Instructions to follow: Please work out how many lines of this material include "days", and answer with that number by itself.

Dataset excerpts:
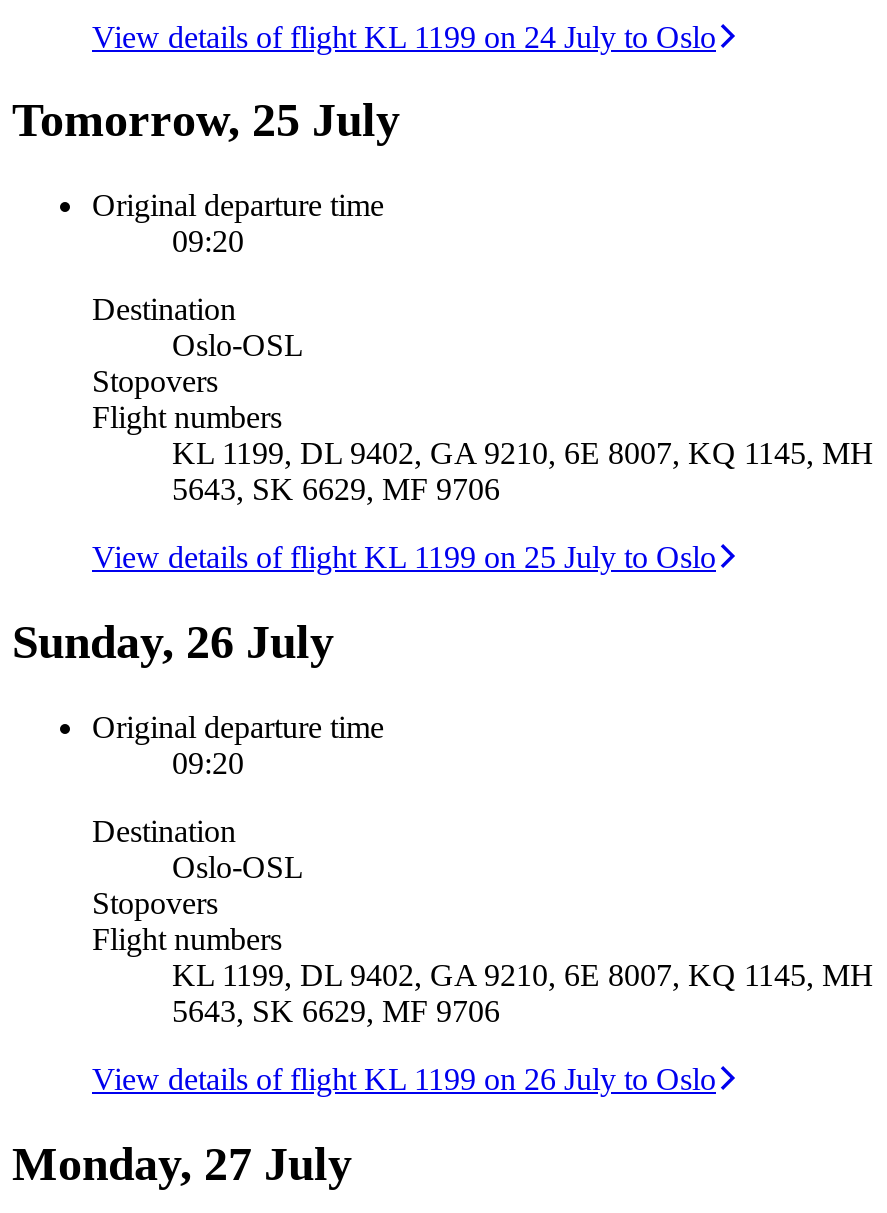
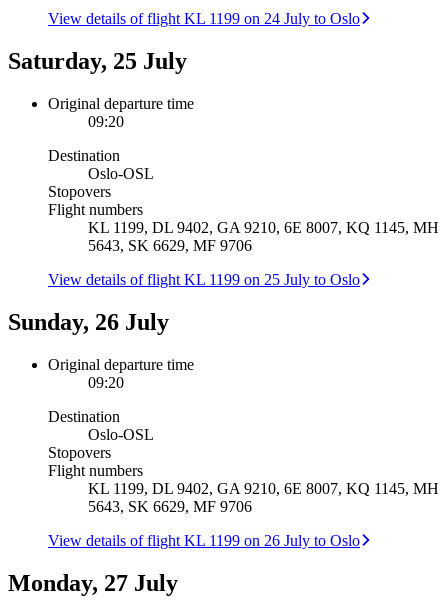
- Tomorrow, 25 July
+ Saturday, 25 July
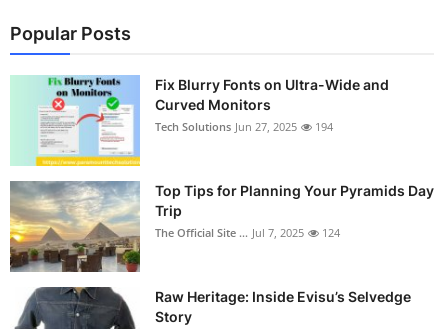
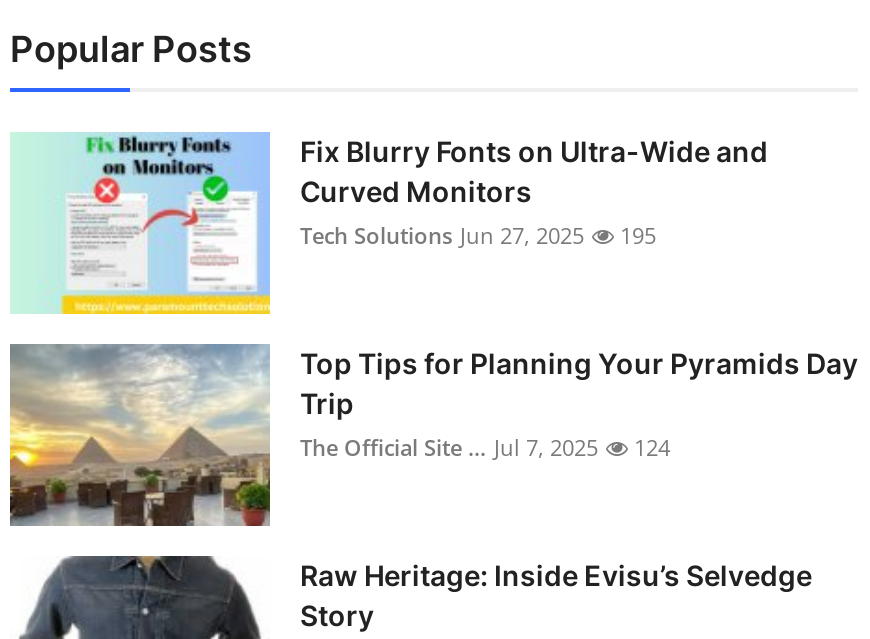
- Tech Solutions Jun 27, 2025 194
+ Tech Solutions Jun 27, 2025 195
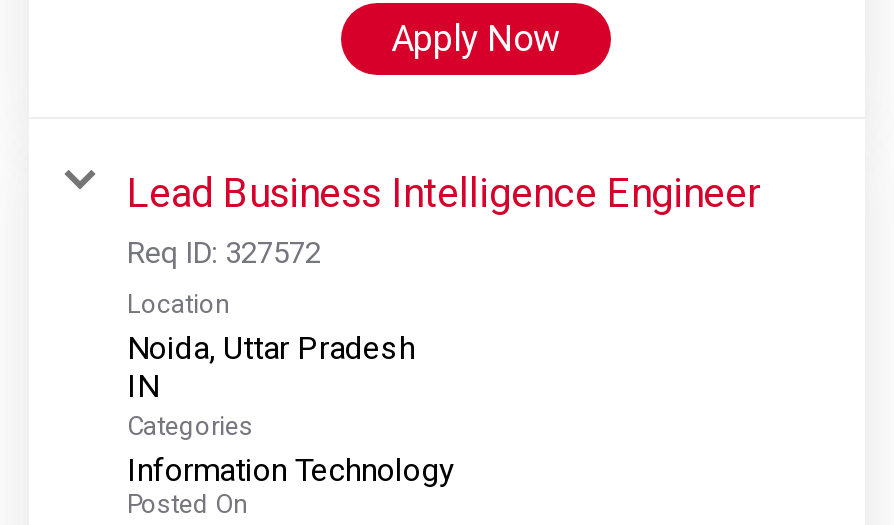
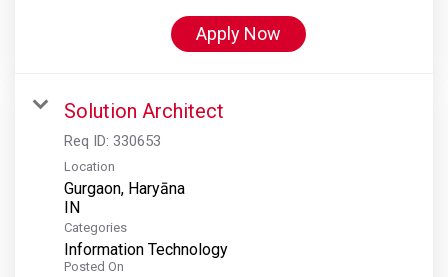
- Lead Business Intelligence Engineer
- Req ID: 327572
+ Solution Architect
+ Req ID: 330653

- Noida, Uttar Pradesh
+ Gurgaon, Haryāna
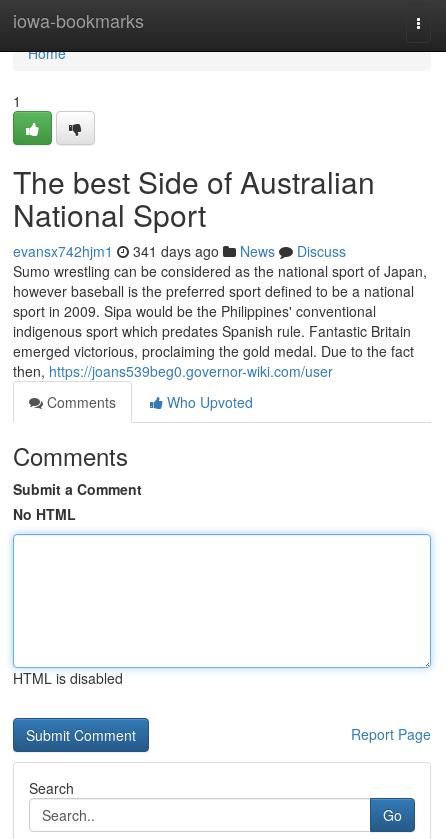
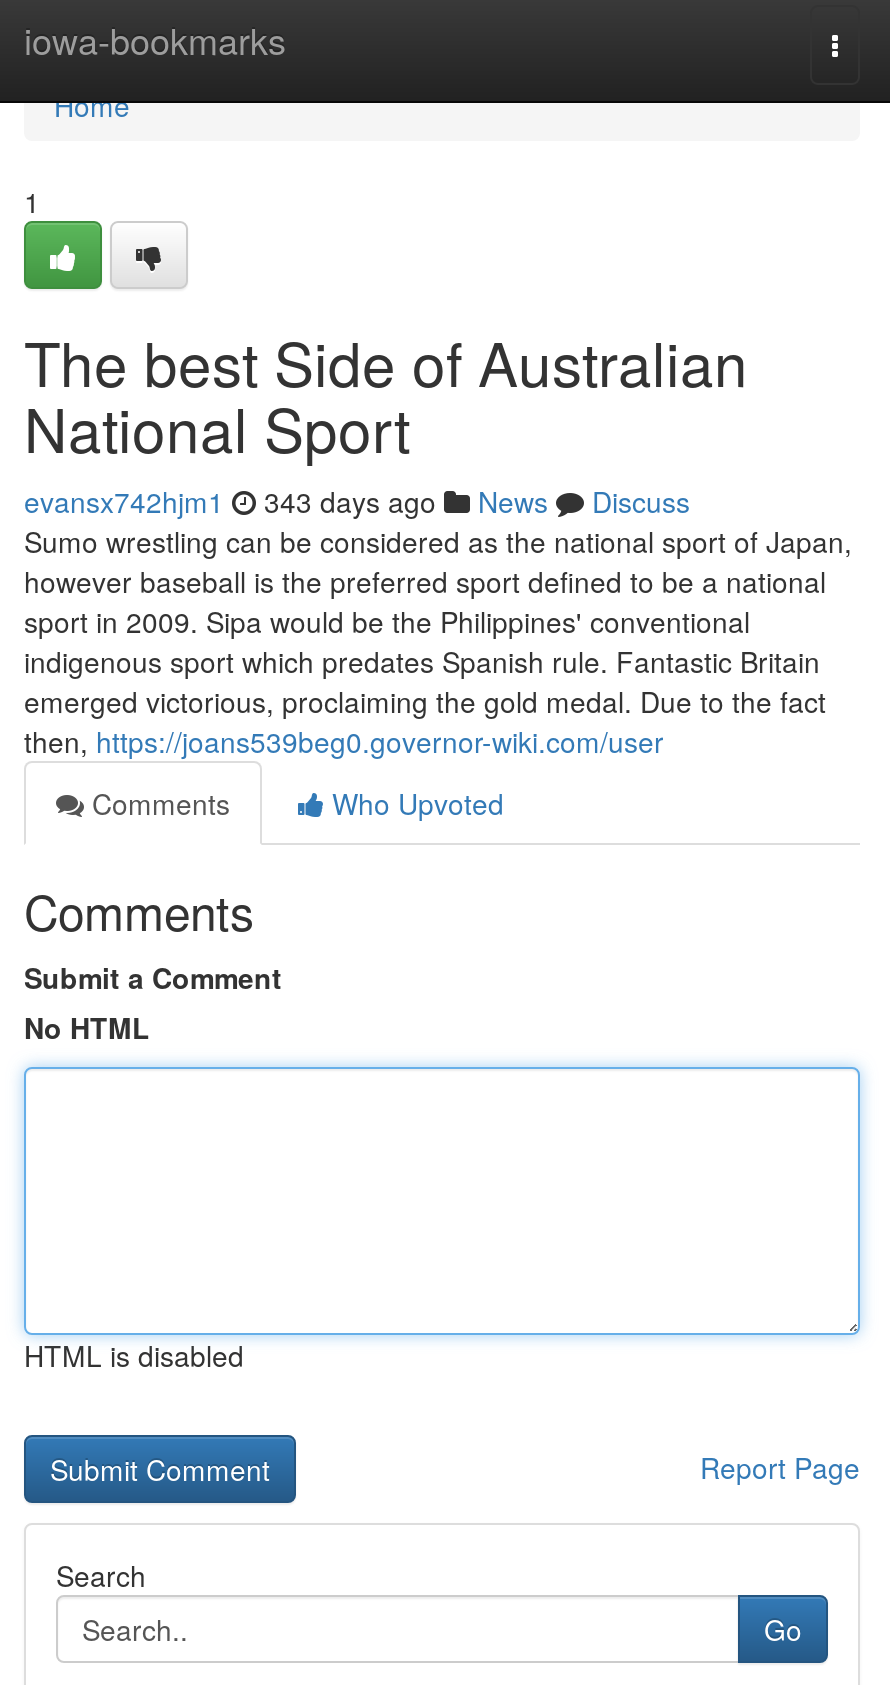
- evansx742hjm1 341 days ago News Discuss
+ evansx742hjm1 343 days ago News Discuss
==
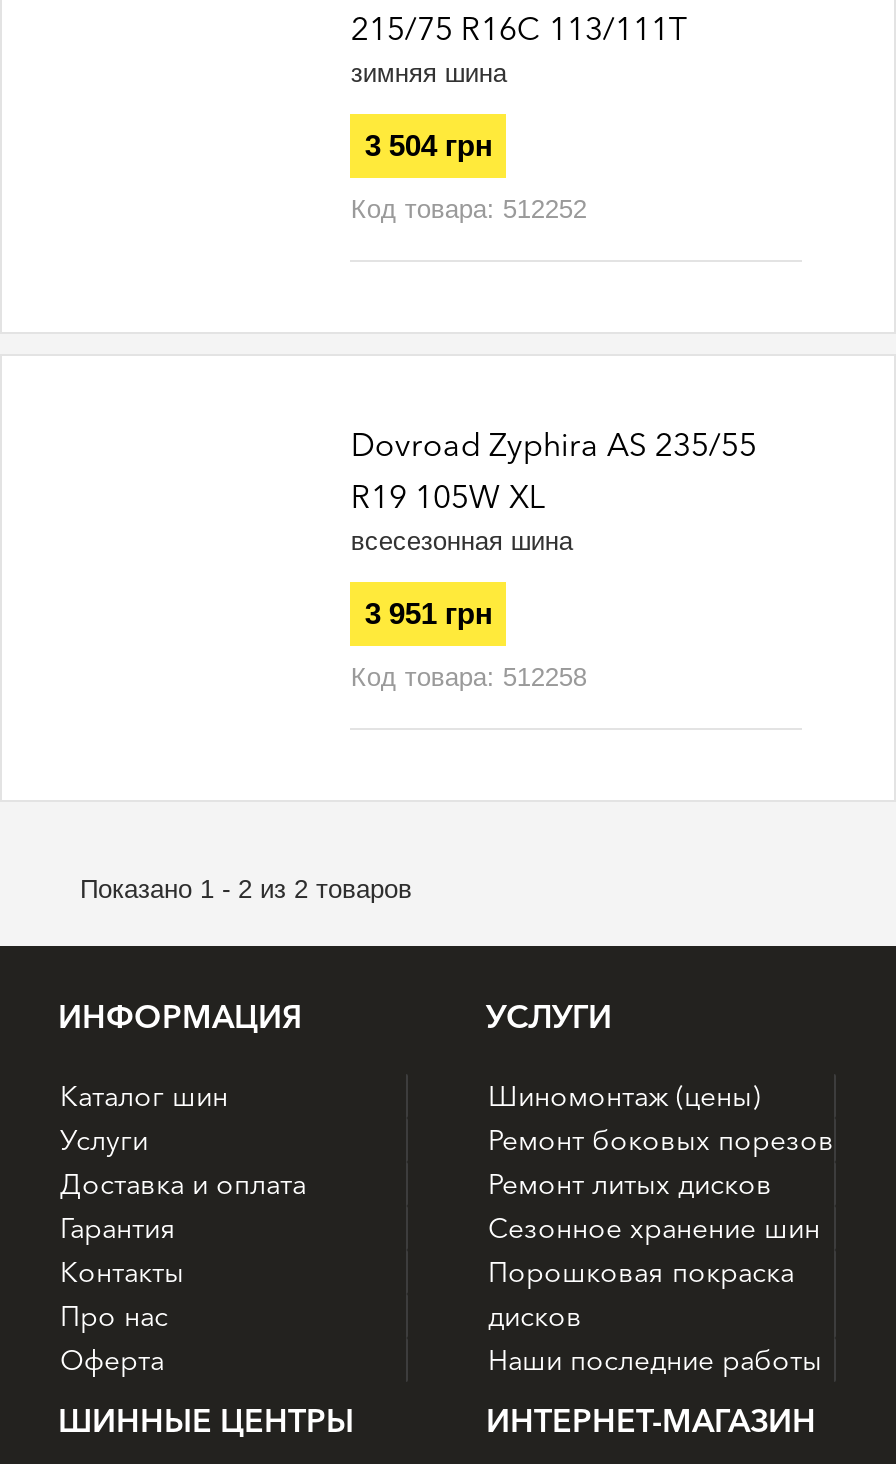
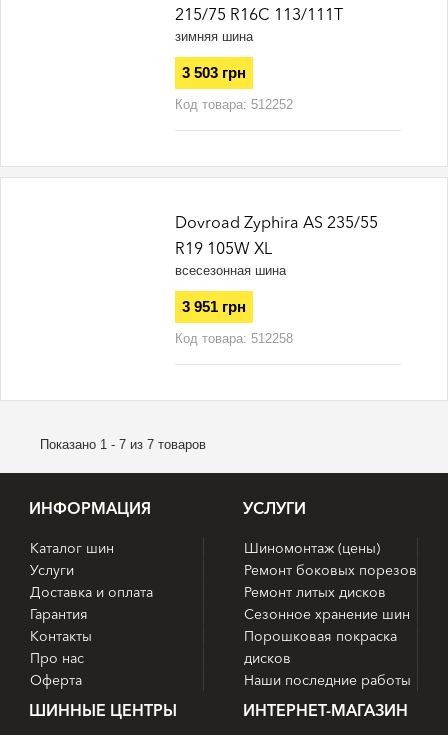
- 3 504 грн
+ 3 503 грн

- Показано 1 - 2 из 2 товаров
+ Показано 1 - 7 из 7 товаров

Answer to this problem: 2